• WORK TO BE COMPLETED
The records below hold a stretch from the line with "(250, 153) none" through the line with "[267,502,359,522] updating. ->"; return exactly those lines, ends included, and nothing more.

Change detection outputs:
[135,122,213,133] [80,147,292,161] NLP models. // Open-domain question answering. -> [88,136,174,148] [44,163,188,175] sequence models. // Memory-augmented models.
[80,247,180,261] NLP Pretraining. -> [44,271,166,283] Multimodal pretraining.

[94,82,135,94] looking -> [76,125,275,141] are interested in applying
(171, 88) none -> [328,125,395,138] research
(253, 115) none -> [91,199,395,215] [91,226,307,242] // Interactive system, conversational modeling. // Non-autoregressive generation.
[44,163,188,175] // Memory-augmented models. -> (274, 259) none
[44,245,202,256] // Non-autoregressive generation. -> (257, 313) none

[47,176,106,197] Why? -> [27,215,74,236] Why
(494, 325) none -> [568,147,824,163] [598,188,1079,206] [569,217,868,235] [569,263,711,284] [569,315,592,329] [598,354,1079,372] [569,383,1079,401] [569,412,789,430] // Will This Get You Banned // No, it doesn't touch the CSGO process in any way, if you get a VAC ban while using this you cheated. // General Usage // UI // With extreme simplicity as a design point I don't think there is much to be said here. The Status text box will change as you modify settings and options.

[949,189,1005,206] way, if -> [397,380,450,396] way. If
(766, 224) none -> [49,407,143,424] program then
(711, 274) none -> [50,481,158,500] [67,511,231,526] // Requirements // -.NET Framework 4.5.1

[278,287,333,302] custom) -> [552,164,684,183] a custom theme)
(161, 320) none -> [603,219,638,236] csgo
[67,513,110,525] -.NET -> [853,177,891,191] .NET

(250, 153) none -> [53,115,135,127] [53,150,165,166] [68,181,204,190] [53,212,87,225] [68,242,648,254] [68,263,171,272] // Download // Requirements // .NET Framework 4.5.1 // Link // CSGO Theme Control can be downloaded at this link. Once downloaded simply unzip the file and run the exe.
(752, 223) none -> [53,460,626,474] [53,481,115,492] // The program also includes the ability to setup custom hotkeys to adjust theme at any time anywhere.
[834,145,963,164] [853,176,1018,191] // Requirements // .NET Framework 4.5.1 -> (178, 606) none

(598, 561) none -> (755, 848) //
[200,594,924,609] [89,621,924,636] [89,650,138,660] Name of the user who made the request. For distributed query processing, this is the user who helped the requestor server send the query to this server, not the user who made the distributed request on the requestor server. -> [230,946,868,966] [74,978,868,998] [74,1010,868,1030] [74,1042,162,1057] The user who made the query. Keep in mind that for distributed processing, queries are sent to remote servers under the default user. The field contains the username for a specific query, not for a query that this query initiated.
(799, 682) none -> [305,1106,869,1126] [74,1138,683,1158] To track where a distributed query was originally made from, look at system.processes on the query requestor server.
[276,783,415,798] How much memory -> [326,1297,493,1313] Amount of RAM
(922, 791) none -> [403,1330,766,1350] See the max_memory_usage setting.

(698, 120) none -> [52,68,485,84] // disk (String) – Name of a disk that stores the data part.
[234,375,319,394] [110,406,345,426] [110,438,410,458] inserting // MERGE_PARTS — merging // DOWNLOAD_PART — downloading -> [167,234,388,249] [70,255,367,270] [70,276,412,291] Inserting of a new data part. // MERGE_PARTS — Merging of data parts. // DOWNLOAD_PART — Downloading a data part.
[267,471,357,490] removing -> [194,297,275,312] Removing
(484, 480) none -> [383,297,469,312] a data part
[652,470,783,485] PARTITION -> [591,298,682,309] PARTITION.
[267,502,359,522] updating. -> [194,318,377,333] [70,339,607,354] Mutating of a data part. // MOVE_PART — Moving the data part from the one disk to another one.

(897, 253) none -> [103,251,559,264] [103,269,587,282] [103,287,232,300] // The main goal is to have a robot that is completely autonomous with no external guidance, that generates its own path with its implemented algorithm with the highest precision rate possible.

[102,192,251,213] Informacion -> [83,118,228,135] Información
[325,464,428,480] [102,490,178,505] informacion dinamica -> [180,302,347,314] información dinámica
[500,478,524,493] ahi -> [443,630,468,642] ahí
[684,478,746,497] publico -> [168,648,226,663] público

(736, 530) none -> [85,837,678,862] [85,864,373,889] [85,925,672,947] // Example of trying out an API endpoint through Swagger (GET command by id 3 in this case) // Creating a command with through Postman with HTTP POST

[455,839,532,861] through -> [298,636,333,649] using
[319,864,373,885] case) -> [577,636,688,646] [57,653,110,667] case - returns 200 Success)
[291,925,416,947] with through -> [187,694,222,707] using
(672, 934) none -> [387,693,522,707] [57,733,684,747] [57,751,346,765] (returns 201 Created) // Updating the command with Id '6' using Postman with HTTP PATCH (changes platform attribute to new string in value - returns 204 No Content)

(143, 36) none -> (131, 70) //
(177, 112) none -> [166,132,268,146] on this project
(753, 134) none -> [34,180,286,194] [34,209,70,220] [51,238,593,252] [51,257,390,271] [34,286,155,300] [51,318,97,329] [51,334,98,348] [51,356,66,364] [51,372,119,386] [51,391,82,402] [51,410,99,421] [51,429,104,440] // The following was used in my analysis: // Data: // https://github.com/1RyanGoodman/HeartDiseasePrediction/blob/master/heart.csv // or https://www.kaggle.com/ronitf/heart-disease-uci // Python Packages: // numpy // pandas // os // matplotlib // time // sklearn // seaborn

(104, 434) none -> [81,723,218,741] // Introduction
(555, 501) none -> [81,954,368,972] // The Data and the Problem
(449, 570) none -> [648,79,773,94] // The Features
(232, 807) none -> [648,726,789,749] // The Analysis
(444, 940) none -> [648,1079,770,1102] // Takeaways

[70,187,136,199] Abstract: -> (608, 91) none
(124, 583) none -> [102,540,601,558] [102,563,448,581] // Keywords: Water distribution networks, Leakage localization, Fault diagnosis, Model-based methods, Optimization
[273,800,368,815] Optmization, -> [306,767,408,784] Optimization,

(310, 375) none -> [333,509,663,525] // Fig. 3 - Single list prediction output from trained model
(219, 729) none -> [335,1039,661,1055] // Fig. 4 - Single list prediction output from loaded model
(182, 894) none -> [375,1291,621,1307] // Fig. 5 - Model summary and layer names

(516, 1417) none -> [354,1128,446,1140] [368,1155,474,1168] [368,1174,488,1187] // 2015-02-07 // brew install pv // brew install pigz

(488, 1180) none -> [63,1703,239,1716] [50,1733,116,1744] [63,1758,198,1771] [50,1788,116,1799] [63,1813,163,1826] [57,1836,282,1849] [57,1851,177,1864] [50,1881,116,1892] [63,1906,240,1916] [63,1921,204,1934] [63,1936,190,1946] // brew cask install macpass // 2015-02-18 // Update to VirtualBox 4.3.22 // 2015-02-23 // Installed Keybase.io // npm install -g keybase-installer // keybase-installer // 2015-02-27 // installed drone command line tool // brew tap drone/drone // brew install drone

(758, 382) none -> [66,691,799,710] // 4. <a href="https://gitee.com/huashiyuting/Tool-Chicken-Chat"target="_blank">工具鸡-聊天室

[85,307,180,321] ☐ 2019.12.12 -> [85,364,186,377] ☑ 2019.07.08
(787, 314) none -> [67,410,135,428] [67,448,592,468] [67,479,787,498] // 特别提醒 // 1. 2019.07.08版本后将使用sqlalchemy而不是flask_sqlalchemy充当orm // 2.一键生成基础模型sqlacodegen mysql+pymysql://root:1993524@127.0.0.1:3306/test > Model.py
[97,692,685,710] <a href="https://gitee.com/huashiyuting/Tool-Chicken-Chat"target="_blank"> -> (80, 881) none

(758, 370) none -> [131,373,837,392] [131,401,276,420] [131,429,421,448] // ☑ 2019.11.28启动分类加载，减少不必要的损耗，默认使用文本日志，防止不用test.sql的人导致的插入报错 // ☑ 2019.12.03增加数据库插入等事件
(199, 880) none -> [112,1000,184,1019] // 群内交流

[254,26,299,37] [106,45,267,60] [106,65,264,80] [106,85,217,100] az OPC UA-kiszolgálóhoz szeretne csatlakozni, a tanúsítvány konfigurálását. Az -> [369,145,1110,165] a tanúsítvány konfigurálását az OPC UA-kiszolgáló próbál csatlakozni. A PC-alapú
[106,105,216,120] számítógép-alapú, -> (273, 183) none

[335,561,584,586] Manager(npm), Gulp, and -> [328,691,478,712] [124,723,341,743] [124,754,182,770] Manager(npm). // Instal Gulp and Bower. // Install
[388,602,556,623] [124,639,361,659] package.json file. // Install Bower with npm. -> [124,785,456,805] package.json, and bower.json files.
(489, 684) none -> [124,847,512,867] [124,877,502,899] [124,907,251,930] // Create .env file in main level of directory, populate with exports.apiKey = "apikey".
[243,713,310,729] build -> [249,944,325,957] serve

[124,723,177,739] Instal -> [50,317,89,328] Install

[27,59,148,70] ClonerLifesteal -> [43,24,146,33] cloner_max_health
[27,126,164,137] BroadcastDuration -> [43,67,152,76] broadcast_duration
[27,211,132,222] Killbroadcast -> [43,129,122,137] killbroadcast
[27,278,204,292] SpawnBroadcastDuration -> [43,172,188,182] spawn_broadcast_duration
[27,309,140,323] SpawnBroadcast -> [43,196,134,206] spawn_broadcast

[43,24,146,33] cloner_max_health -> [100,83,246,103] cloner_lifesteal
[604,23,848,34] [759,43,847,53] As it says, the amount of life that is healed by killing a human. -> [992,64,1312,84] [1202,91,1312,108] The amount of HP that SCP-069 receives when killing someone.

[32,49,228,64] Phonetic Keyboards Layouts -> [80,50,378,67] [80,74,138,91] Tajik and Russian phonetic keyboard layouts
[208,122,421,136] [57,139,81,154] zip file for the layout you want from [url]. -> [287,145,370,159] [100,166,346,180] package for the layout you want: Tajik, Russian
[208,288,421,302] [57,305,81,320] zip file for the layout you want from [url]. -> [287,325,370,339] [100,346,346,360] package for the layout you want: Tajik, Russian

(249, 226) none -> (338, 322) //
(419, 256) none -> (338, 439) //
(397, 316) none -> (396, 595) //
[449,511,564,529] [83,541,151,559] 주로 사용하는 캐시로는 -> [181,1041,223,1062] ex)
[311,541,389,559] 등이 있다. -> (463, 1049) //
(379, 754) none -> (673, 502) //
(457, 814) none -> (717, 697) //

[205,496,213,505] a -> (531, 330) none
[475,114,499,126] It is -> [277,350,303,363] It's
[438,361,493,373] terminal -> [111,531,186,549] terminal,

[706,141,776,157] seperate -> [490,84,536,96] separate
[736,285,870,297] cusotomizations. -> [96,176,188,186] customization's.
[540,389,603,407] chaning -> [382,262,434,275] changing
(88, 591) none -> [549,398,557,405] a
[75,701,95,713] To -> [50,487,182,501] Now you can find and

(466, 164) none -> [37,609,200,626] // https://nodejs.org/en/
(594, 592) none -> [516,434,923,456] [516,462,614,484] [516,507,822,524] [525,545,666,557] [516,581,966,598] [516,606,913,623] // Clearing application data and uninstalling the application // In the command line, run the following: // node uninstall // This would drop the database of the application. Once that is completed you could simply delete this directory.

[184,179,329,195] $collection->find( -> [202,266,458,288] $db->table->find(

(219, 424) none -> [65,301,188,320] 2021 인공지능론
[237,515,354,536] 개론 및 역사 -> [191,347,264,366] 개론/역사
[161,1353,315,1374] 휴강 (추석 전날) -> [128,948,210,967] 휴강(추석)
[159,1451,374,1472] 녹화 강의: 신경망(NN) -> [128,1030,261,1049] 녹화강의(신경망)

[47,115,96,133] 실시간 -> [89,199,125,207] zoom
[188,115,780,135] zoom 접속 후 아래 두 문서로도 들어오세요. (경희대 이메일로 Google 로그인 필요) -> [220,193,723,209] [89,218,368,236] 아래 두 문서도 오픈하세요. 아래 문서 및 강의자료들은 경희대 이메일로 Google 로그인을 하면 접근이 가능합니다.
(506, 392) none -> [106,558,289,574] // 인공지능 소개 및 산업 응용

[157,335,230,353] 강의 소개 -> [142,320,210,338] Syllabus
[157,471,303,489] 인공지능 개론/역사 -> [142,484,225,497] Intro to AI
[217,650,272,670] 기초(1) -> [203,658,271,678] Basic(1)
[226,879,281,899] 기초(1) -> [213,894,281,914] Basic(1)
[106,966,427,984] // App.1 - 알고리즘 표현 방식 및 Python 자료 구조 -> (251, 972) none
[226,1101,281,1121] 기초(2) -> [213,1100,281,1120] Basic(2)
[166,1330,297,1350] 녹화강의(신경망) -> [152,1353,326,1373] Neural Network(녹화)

• ANSWER AREA
(250, 153) none -> [53,115,135,127] [53,150,165,166] [68,181,204,190] [53,212,87,225] [68,242,648,254] [68,263,171,272] // Download // Requirements // .NET Framework 4.5.1 // Link // CSGO Theme Control can be downloaded at this link. Once downloaded simply unzip the file and run the exe.
(752, 223) none -> [53,460,626,474] [53,481,115,492] // The program also includes the ability to setup custom hotkeys to adjust theme at any time anywhere.
[834,145,963,164] [853,176,1018,191] // Requirements // .NET Framework 4.5.1 -> (178, 606) none

(598, 561) none -> (755, 848) //
[200,594,924,609] [89,621,924,636] [89,650,138,660] Name of the user who made the request. For distributed query processing, this is the user who helped the requestor server send the query to this server, not the user who made the distributed request on the requestor server. -> [230,946,868,966] [74,978,868,998] [74,1010,868,1030] [74,1042,162,1057] The user who made the query. Keep in mind that for distributed processing, queries are sent to remote servers under the default user. The field contains the username for a specific query, not for a query that this query initiated.
(799, 682) none -> [305,1106,869,1126] [74,1138,683,1158] To track where a distributed query was originally made from, look at system.processes on the query requestor server.
[276,783,415,798] How much memory -> [326,1297,493,1313] Amount of RAM
(922, 791) none -> [403,1330,766,1350] See the max_memory_usage setting.

(698, 120) none -> [52,68,485,84] // disk (String) – Name of a disk that stores the data part.
[234,375,319,394] [110,406,345,426] [110,438,410,458] inserting // MERGE_PARTS — merging // DOWNLOAD_PART — downloading -> [167,234,388,249] [70,255,367,270] [70,276,412,291] Inserting of a new data part. // MERGE_PARTS — Merging of data parts. // DOWNLOAD_PART — Downloading a data part.
[267,471,357,490] removing -> [194,297,275,312] Removing
(484, 480) none -> [383,297,469,312] a data part
[652,470,783,485] PARTITION -> [591,298,682,309] PARTITION.
[267,502,359,522] updating. -> [194,318,377,333] [70,339,607,354] Mutating of a data part. // MOVE_PART — Moving the data part from the one disk to another one.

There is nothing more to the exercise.